Data.
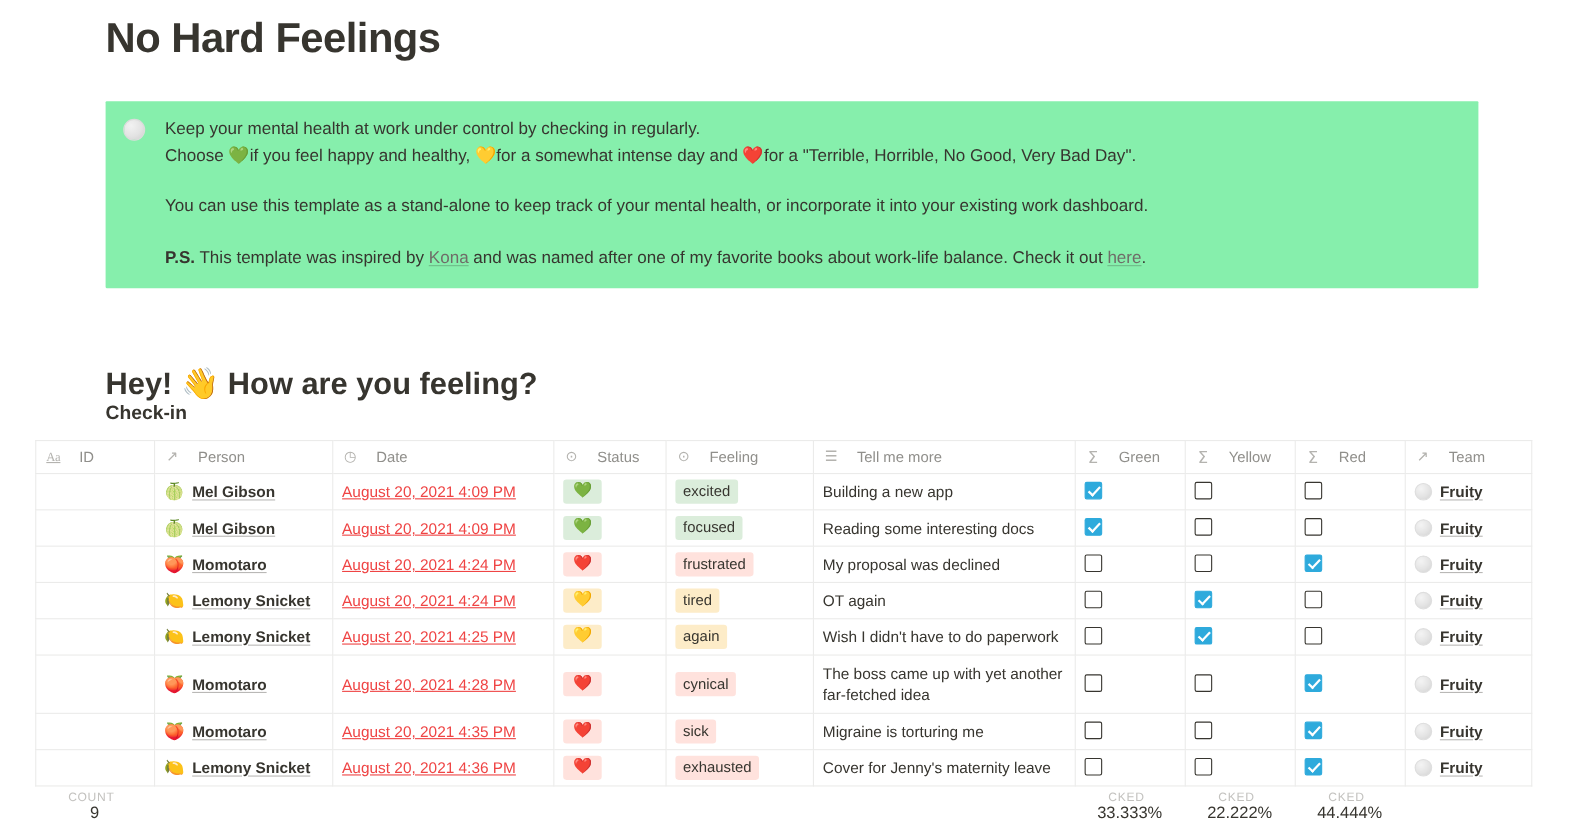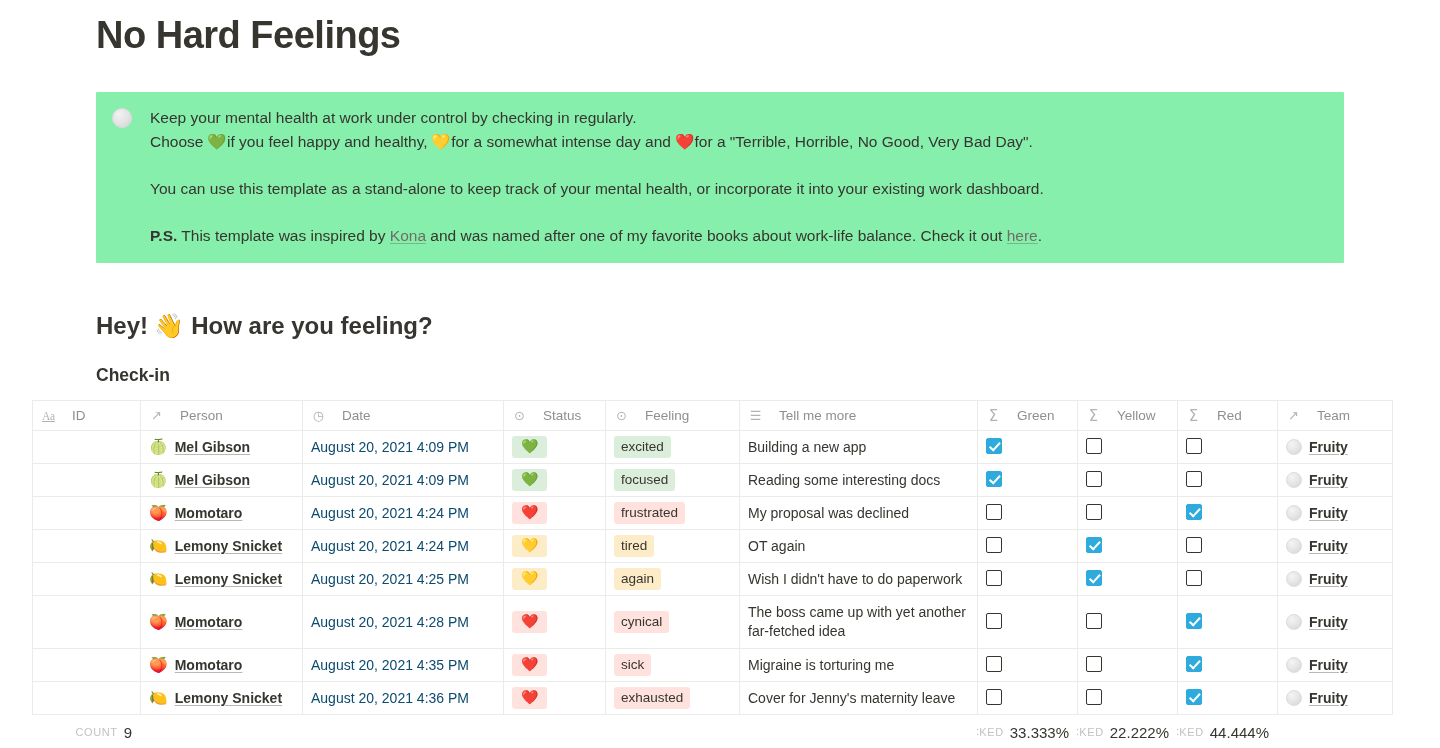--- a/index.html
+++ b/index.html
@@ -69,22 +69,22 @@
     text-decoration-color: rgba(55,53,47,0.3);
     text-underline-offset: 3px;
     cursor: pointer;
   }
   .doc-ico { font-family: "DejaVu Sans", sans-serif; opacity: .75; }
   .arrow-ico { font-family: "DejaVu Sans", sans-serif; color: #5c5a55; }
 
   
   .h-section {
     position: absolute;
-    left: 96px; top: 312px;
-    font-size: 24px;
+    left: 96px; top: 332px;
+    font-size: 28px;
     font-weight: bold;
     color: #37352f;
   }
   .h-db {
     position: absolute;
     left: 96px; top: 365px;
     font-size: 17.5px;
     font-weight: bold;
     color: #37352f;
   }
@@ -149,21 +149,21 @@
   .relname {
     font-weight: bold;
     font-size: 14px;
     color: #37352f;
     text-decoration: underline;
     text-decoration-color: rgba(55,53,47,0.35);
     text-underline-offset: 2px;
     white-space: nowrap;
     cursor: pointer;
   }
-  .date-txt { color: #0c4a6e; font-size: 14px; white-space: nowrap; }
+  .date-txt { color: #ef4444; font-size: 14px; white-space: nowrap; text-decoration: underline; }
   .note-txt { color: #37352f; font-size: 14px; line-height: 19px; }
 
   .chip {
     display: inline-block;
     padding: 2px 7px 3px 7px;
     border-radius: 3px;
     font-size: 13.5px;
     line-height: 17px;
     color: #37352f;
     max-width: 100%;
@@ -207,20 +207,21 @@
     font-size: 14px;
   }
   .sumcell {
     height: 32px;
     display: flex;
     align-items: center;
     justify-content: flex-end;
     padding: 0 8px;
     overflow: hidden;
     white-space: nowrap;
+    flex-direction: column;
   }
   .sum-label {
     font-size: 11px;
     letter-spacing: 0.6px;
     color: #c3c2bf;
     text-transform: uppercase;
     margin-right: 6px;
   }
   .sum-value {
     font-size: 15px;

Task. Whenever the word "height" appears in a line above, copy that line.

Solution to this problem.
   .note-txt { color: #37352f; font-size: 14px; line-height: 19px; }
     line-height: 17px;
     height: 32px;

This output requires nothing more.